I graduated yesterday, and this has got to be my most decent photo, obviously because it was taken by a photo studio. My lack of decent toga-lorn photos is depressing, but that’s just inconsequential. So I just took this in my room with my tripod and my wonderful white wall.
I graduated with a degree in International Studies. I was short of earning a Latin Honor, but that’s pretty trivial, too. I do, however, have a small medal with a fairly classy plastic case.
I always though of commencement exercises as these grand, emotional ceremonies with all the inspirational speeches, cap throwing, and the giving of diplomas. It was only yesterday that I saw how overrated they are for the average student. But that’s just what I think about the ceremony, it’s symbolism is another thing.

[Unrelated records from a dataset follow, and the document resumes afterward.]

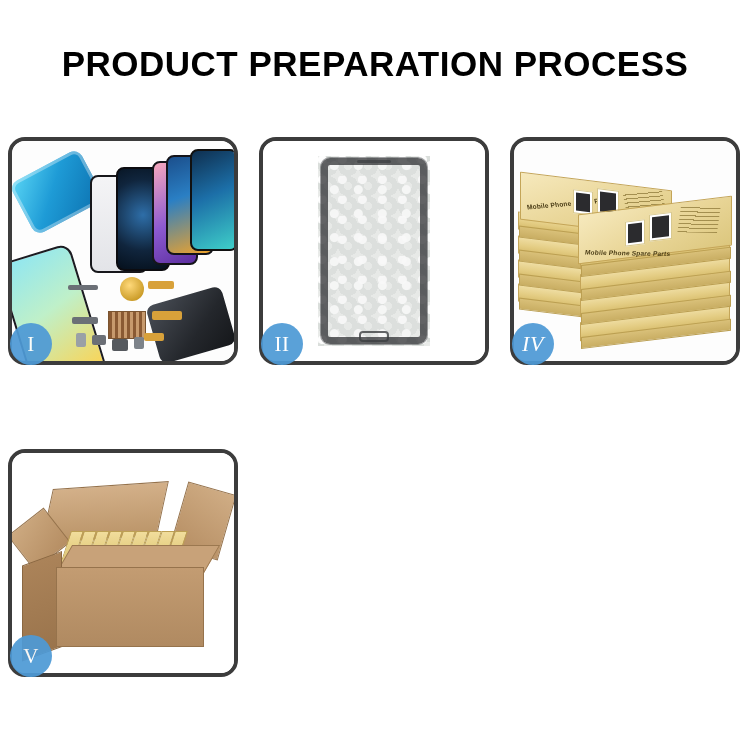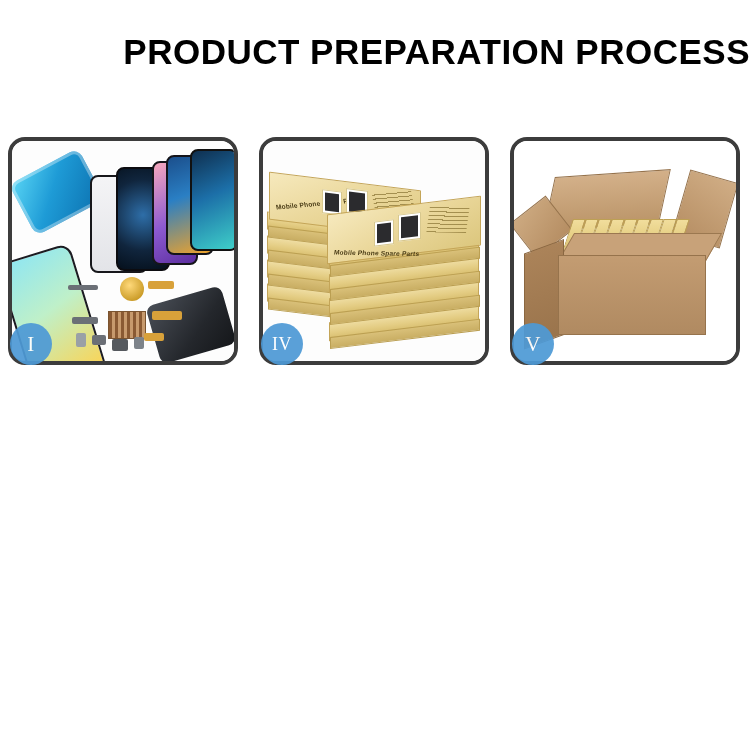--- a/index.html
+++ b/index.html
@@ -11,7 +11,7 @@
   .page{width:750px;height:750px;position:relative;box-sizing:border-box;}
 
   
-  .header{padding-top:34px;text-align:right;}
+  .header{padding-top:46px;text-align:center;}
   .title{
     font-size:35px;font-weight:700;letter-spacing:0.5px;color:#000;
     line-height:1;white-space:nowrap;

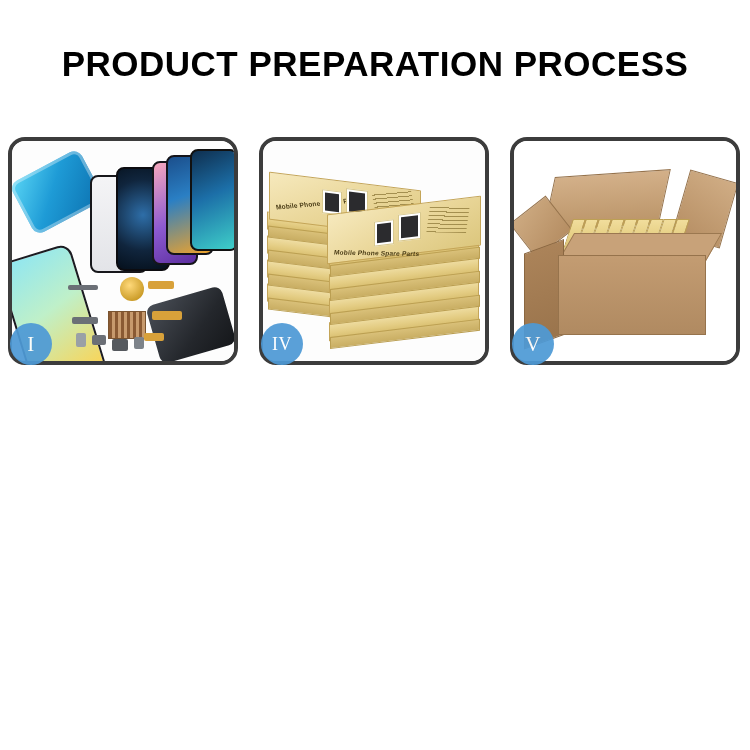--- a/index.html
+++ b/index.html
@@ -225,6 +225,14 @@
       <div class="badge">I</div>
     </div>
 
+    <div class="panel">
+      <div class="panel-inner p2">
+        <div class="bubble">
+          <div class="glass"></div>
+        </div>
+      </div>
+      <div class="badge">II</div>
+    </div>
 
 
     <div class="panel">

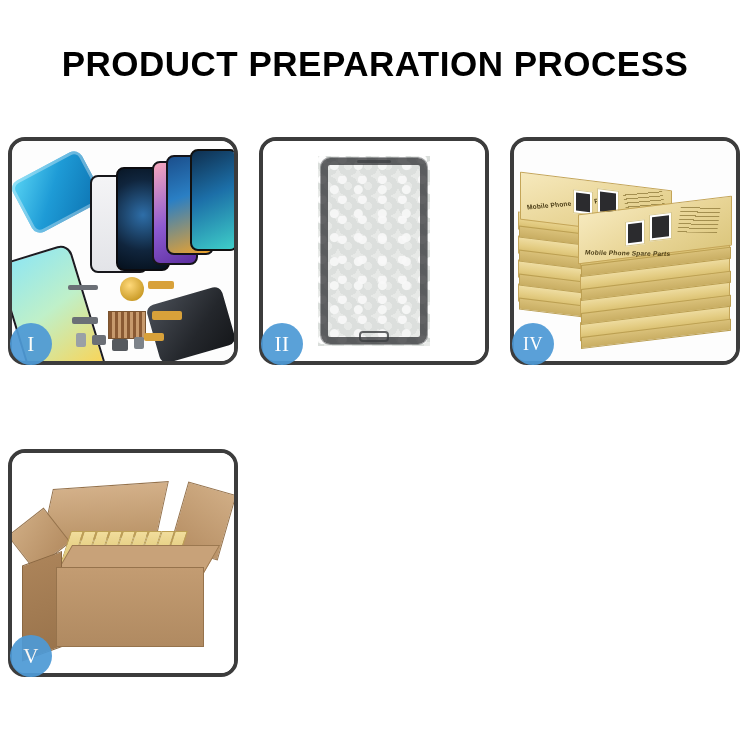--- a/index.html
+++ b/index.html
@@ -42,7 +42,7 @@
     font-family:"Liberation Serif","DejaVu Serif",serif;
     font-size:21px;letter-spacing:0.5px;z-index:9;opacity:.93;
   }
-  .badge.sm{font-size:18px;}
+  .badge.sm{font-size:22px;font-style:italic;}
 
   
   .p1{background:#fdfdfd;}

People always say how big of a change and transition graduations are. This was exactly the theme of the response from one of the graduating students. Graduation is a big transition. The country is changing. We are changing. We must be the change. Though he wrote and delivered it well and he seems to be well on his way to becoming a very accomplished man, but what he said wasn’t something new. We already know those things. We’ve accepted it. That’s probably why it wasn’t of significant impact to me. I wanted to hear something bold and provocative, something that would challenge the conventional ideas of my generation. A statement that would make me and every other graduate in the hall think, realize and scrutinize, and hopefully, would be something that would stick and get us out of our shells of comfort and luxury.
But it wasn’t, and it’s fine. The bubble is bound to burst soon anyway.
And I do hope that this wouldn’t be my last graduation.